Der traditionsreiche Wettkampf, an dem in diesem Jahr 25 Mannschaften teilnahmen, war wie gewohnt hervorragend organisiert. Die Teilnehmer erwartete ein anspruchsvoller Ablauf mit vielseitigen Herausforderungen, die ein breites Spektrum des militärischen Handwerks abdeckten. Die RK Marbach stellte eine erfahrene Mannschaft sowie ein Team mit neuen Kameradinnen und Kameraden, denen der Wettkampf wertvolle Lern- und Praxiserfahrungen bot.
Anspruchsvolle Tagesphase mit 20 Stationen
Die erste Wettkampfphase führte die Teams tagsüber über einen rund zwölf Kilometer langen Stationskreislauf mit insgesamt 20 Aufgaben. Diese deckten nahezu alle militärischen Grundfertigkeiten ab – darunter:
Sanitätsdienst und Verwundetenversorgung
Schießen mit Granatpistole, Maschinengewehr, Sturmgewehr, Pistole und Maschinenpistole
Fehlererkennung und fachgerechte Behebung von Störungen am Maschinengewehr
Schießen im Simulator
Fahrzeug- und Symbolerkennung
Taktikaufgaben sowie Fragen zum Humanitären Völkerrecht
Hindernisbahn und Military-Fitness-Parcours
Reparatur eines Fernmeldekabels
Doppelter Seilsteg und Entfernungsschätzen
Aufbau und Rückbau eines Löschangriffs inklusive simulierter Brandbekämpfung
Kampfmittelaufklärung und -erkennung
Die breite Auswahl an Aufgaben forderte von den Mannschaften körperliche Leistungsfähigkeit, Teamwork, militärisches Fachwissen und Präzision.

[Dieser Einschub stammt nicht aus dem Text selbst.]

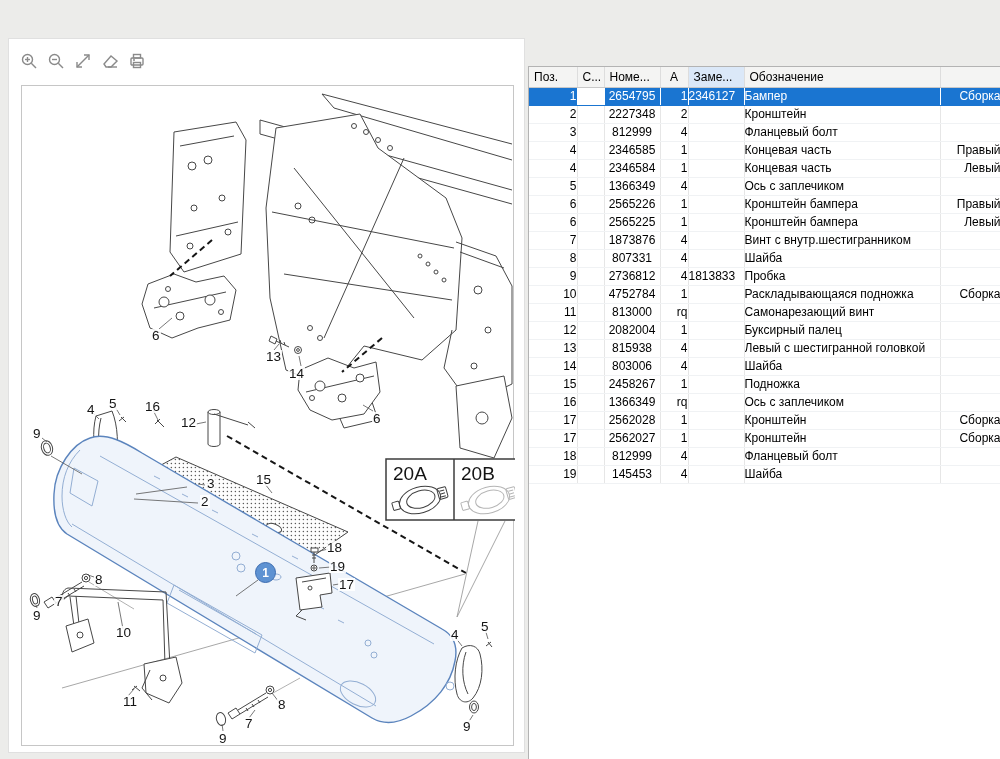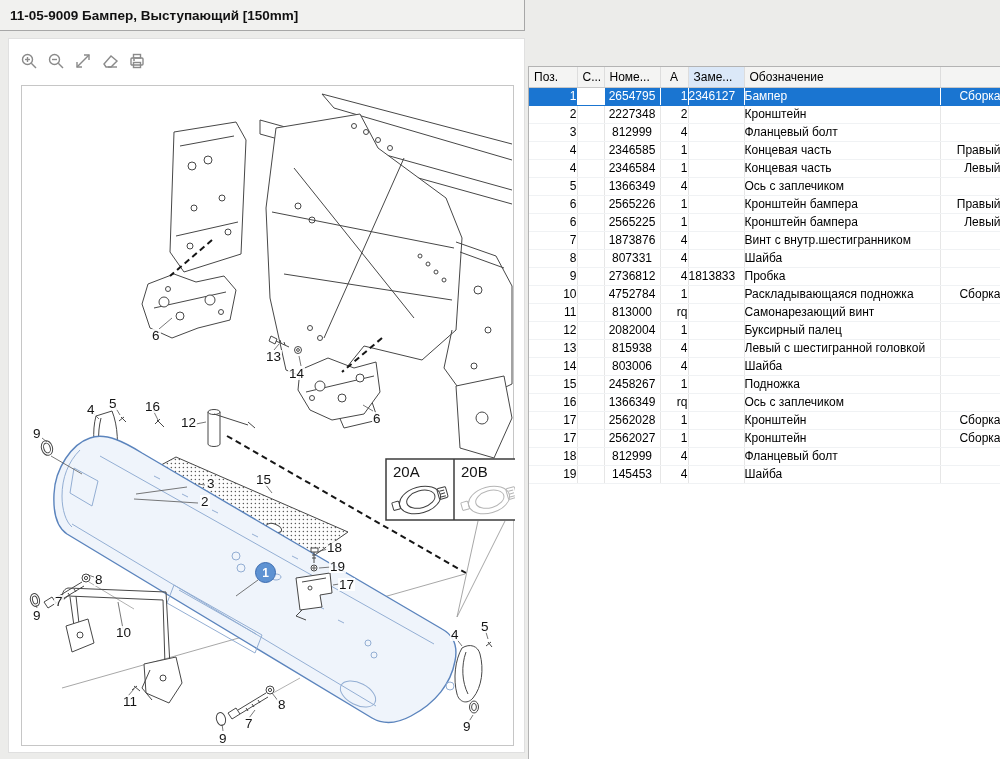--- a/index.html
+++ b/index.html
@@ -84,9 +84,6 @@
 
 <div class="page">
 
-  <div class="title-bar">
-    <span class="t">11-05-9009 Бампер, Выступающий [150mm]</span>
-  </div>
 
   <div class="diagram-panel">
     <div class="dtoolbar">

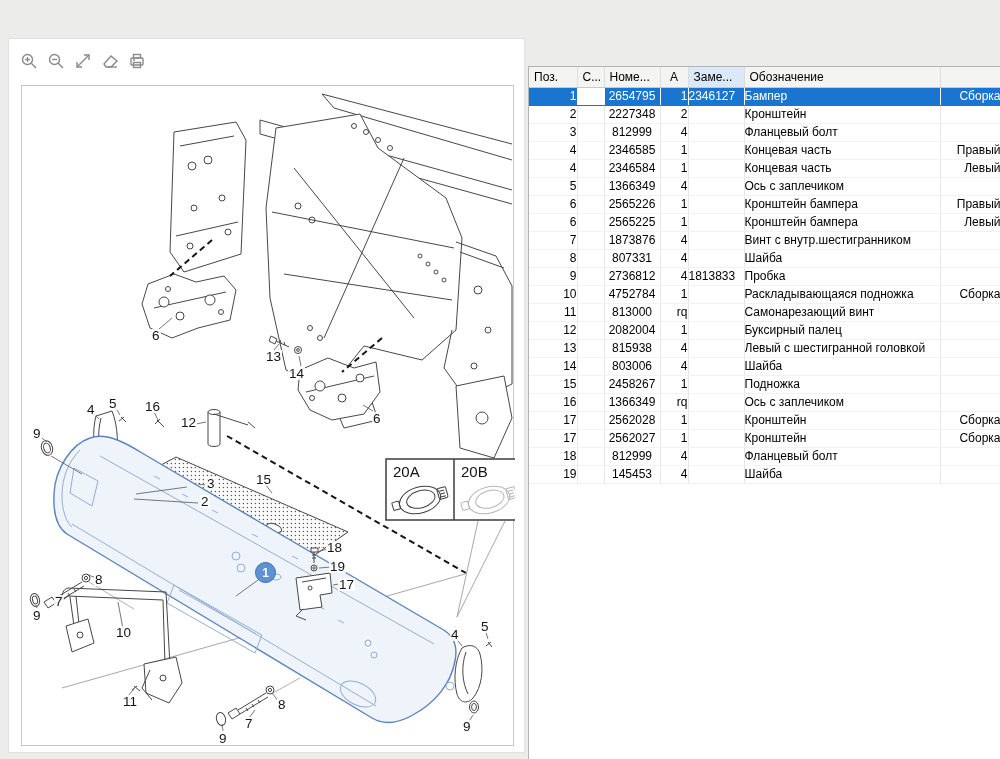--- a/index.html
+++ b/index.html
@@ -40,7 +40,7 @@
     background:var(--badge);border:1px solid #3c6cb0;color:#fff;
     font-size:12px;font-weight:bold;display:flex;align-items:center;justify-content:center;cursor:pointer;
   }
-  .inset-label{position:absolute;font-size:15px;color:#141414;}
+  .inset-label{position:absolute;font-size:19px;color:#141414;}
 
   
   .table-panel{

Nachtphase: Orientierungslauf unter Zeitdruck
Die zweite Phase des Wettkampfs fand in der Nacht statt. Ausgestattet mit vollem Gepäck mussten die Teams in einem dreistündigen Orientierungslauf möglichst viele im Gelände verstreute Punkte anlaufen. Die Punkteverteilung war dabei so angelegt, dass keine Mannschaft alle Ziele in der vorgegebenen Zeit erreichen konnte – strategisches Planen war somit entscheidend. Überschrittene Zeit wurde mit Punktabzug bestraft. Hier zeigte die Mannschaft RK Marbach 2 ein herausragendes Leistungsbild: Hauptmann Lukas Heil, Leutnant Florian Link, Hauptgefreiter Dominik Illichmann und Obergefreiter Wadim Tschugunov legten beeindruckende 21 Kilometer zurück und sammelten die meisten Punkte. Damit sicherte sich das Team den klaren Gesamtsieg vor der RK Unlingen.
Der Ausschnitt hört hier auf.